Tetrodotoxin-binding protein in the haemolymph of shore crab Hemigrapsus sanguineus

• Project/Area Number: 11660201
• Research Category: Grant-in-Aid for Scientific Research (C)
• Allocation Type: Single-year Grants
• Section: 一般
• Research Field: Fisheries chemistry
• Research Institution: Tokyo University of Fisheries
• Principal Investigator: NAGASHIMA Yuji Tokyo University of Fisheries, Department of Food Science an Technology, Associate Professor, 水産学部, 助教授 (40180484)
• Project Period (FY): 1999 – 2000
• Project Status: Completed (Fiscal Year 2000)
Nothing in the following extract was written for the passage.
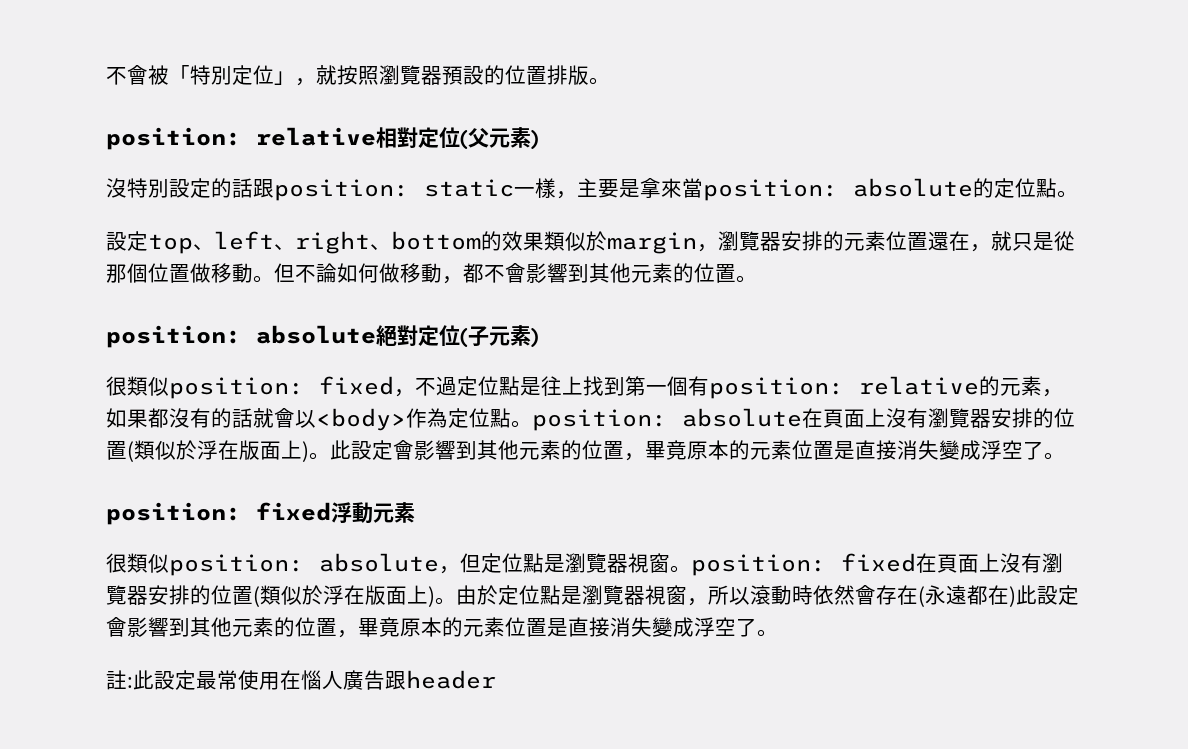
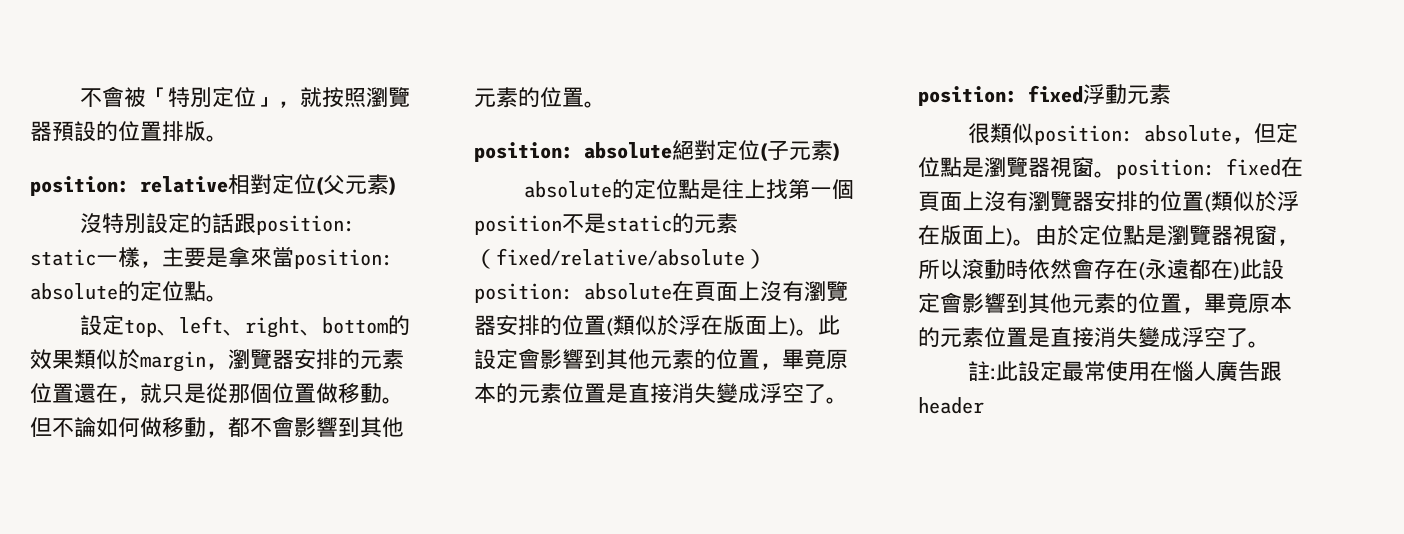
- 很類似position: fixed，不過定位點是往上找到第一個有position: relative的元素，如果都沒有的話就會以<body>作為定位點。position: absolute在頁面上沒有瀏覽器安排的位置(類似於浮在版面上)。
+ absolute的定位點是往上找第一個position不是static的元素（fixed/relative/absolute）position: absolute在頁面上沒有瀏覽器安排的位置(類似於浮在版面上)。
• Budget Amount: ¥3,500,000 (Direct Cost: ¥3,500,000); Fiscal Year 2000: ¥1,200,000 (Direct Cost: ¥1,200,000); Fiscal Year 1999: ¥2,300,000 (Direct Cost: ¥2,300,000)
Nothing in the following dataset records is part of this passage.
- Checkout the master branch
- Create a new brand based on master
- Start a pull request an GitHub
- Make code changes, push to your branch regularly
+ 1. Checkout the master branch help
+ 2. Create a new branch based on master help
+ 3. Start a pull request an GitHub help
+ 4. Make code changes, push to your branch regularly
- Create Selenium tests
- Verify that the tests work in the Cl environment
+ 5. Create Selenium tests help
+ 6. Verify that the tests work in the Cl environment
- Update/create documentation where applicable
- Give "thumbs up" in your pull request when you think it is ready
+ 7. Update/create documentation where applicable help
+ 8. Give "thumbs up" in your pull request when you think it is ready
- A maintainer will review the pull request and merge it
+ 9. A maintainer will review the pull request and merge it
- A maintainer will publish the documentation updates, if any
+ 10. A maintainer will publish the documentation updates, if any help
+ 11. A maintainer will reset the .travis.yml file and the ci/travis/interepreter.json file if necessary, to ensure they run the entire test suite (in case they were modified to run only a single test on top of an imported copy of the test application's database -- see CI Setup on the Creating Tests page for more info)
• Keywords: tetrodotoxin-binding protein / tetrodotoxin / shore crab / haemolymph / neutralizing activity / metal ions / イソガニ / タンパク質 / 精製

Research Abstract

A shore crab Hemigrapsus sanguineus is reported to be resistant to tetrodotoxin (TTX) administrated intrahemocoelically, although it contains no detectable amount of TTX.This research project was carried out to clarify the mechanism of high resistance of the crab H.sanguineus to TTX.Analysis by gel filtration on Sepharose 6B revealed that the haemolymph contained TTX-binding proteins with mol.wt.of >2000k and 4OOk. One of the TTX-binding proteins (mol.wt.of 40Ok) was purified, monitoring the neutralizing effect against the lethal activity of TTX to mice, by ultrafiltration using a 500k mol.wt.cut-off filter membrane, lectin affinity chromatography on a ConA-Sepharose column, and gel filtration HPLC on a TSKgel G3000 column. The protein thus obtained gave only one band in native-PAGE, confirming its homogeneity. The mol.wt.of the TTX-binding protein was estimated to be about 82k under non-reducing conditions and about 72k and 82k under reducing conditions by SDS-PAGE, indicating that th e TTX-binding protein was composed of at least two subunits which appeared to have no neutralizing effect to TTX.The TTX-binding protein was an acidic gycoprotein with pI 3.5, abundant in Asp and Glu but absent in Trp, and contained 6% reducing sugar and 12% of amino-sugar.
The TTX-binding protein selectively bound to TTX, with a neutralizing ability to TTX of 6.7 mouse unit/mg protein. However, its neutralizing activity was almost lost by treatments with enzymes (trypsin, protease XIV, amylase and amyloglucosidase) and chemical detergents (1% SDS, 1% dithiothreitol, 8M urea and 6M guanidine hydrochloride), suggesting the involvement of both proteineous and sugar moieties in the binding to TTX and the importance of the steric conformation of the TTX-binding protein. Moreover, the neutralizing activity was significantly inhibited by pre-incubation of the TTX-binding protein with metal ions (Cu^<2+>, Cr^<6+> and Zn^<2+>). It is possible that the TTX-binding protein functions as a metal carrier protein in the haemolymph of the non-toxic shore crab H.sanguineus.